North Korea informed South Korea yesterday that it will delay high-level talks between the two Koreas scheduled this month because of an upcoming South Korea-US joint military exercise, the North's official news agency said.
"Our position is that hostile war exercise cannot go side by side with peaceful dialogue," the North's Cabinet counselor, Kwon Ho-ung, said in a telephone message to his South Korean counterpart carried by the Korean Central News Agency.
Kwon, who served as the North's chief negotiator in inter-Korean Cabinet-level talks, said the military exercise cannot be justified and Seoul's "wrong behavior" made it impossible to hold the 18th round of the talks this month in Pyongyang as scheduled.
"Your side should be held responsible for causing delay in the first North-South high-level talks this year," Kwon said.
South Korea's Unification Ministry, which handles inter-Korean affairs, was not immediately available for comment.
North Korea routinely condemns the annual joint military exercises as preparations for an invasion.
The exercises, dubbed RSOI and Foal Eagle, will involve 20,000 US troops and an undisclosed number of South Korean soldiers and will run for a week starting March 25, according to the US military command in Seoul.

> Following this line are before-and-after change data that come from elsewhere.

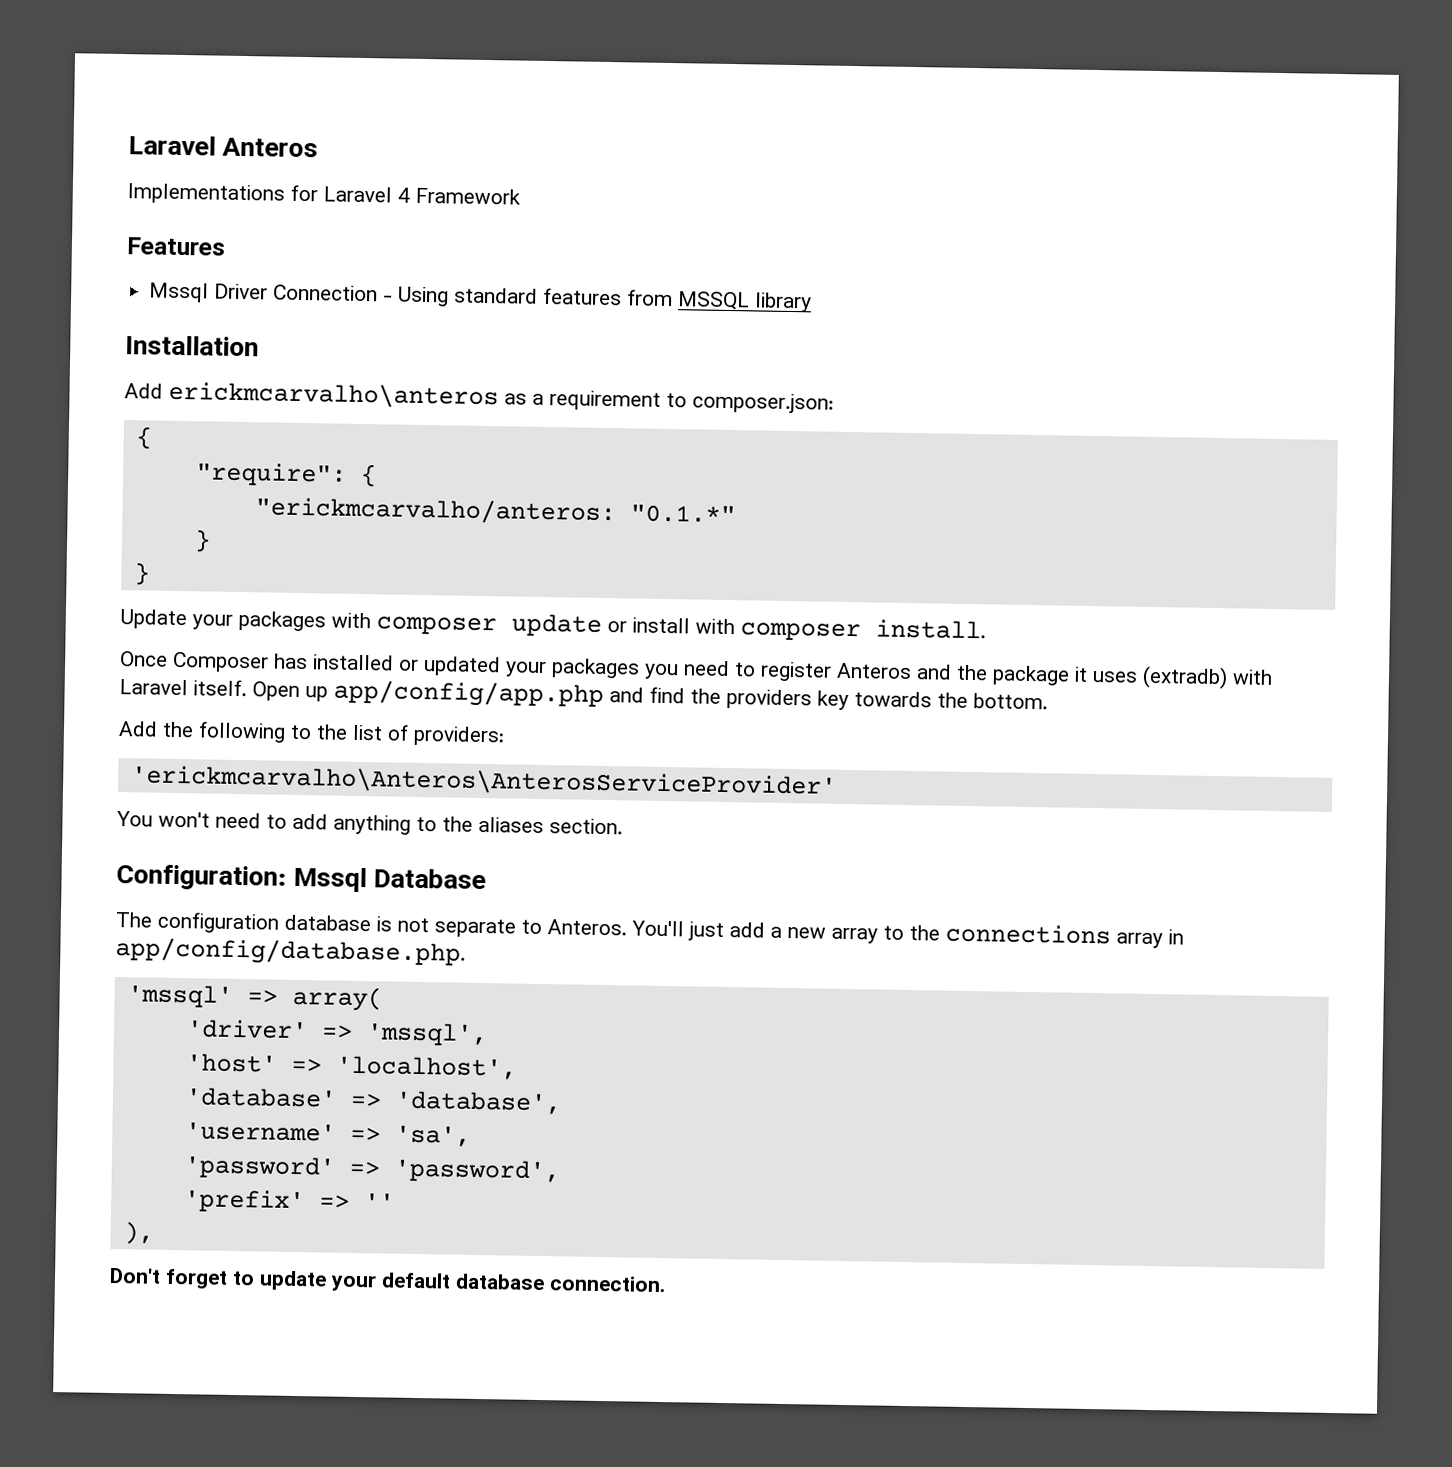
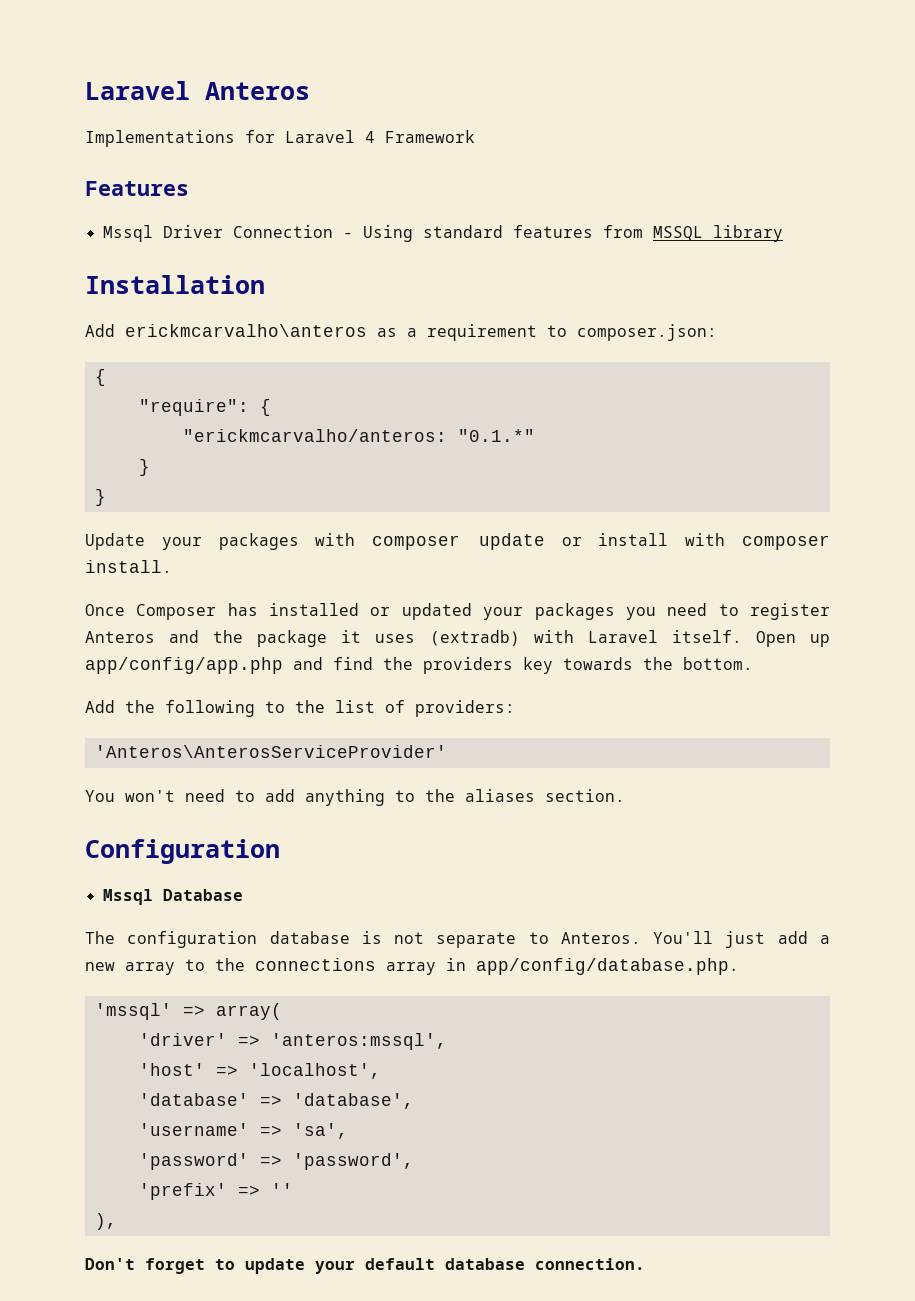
- 'erickmcarvalho\Anteros\AnterosServiceProvider'
+ 'Anteros\AnterosServiceProvider'
- Configuration: Mssql Database
+ Configuration
+ Mssql Database
- 'driver' => 'mssql',
+ 'driver' => 'anteros:mssql',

About 29,500 US troops are stationed in South Korea as a legacy of the 1950-53 Korean War that ended in a ceasefire, not a peace treaty, leaving the two Koreas technically at war.
The Cabinet-level talks are the highest-level regular dialogue channel between the two Koreas since a landmark inter-Korean summit in 2000, which touched off a set of exchanges and cross-border projects.
Meanwhile, North Korea vowed to step up its peaceful nuclear activities and urged the US to change its biased nuclear policy toward the communist country, the North's news agency said yesterday.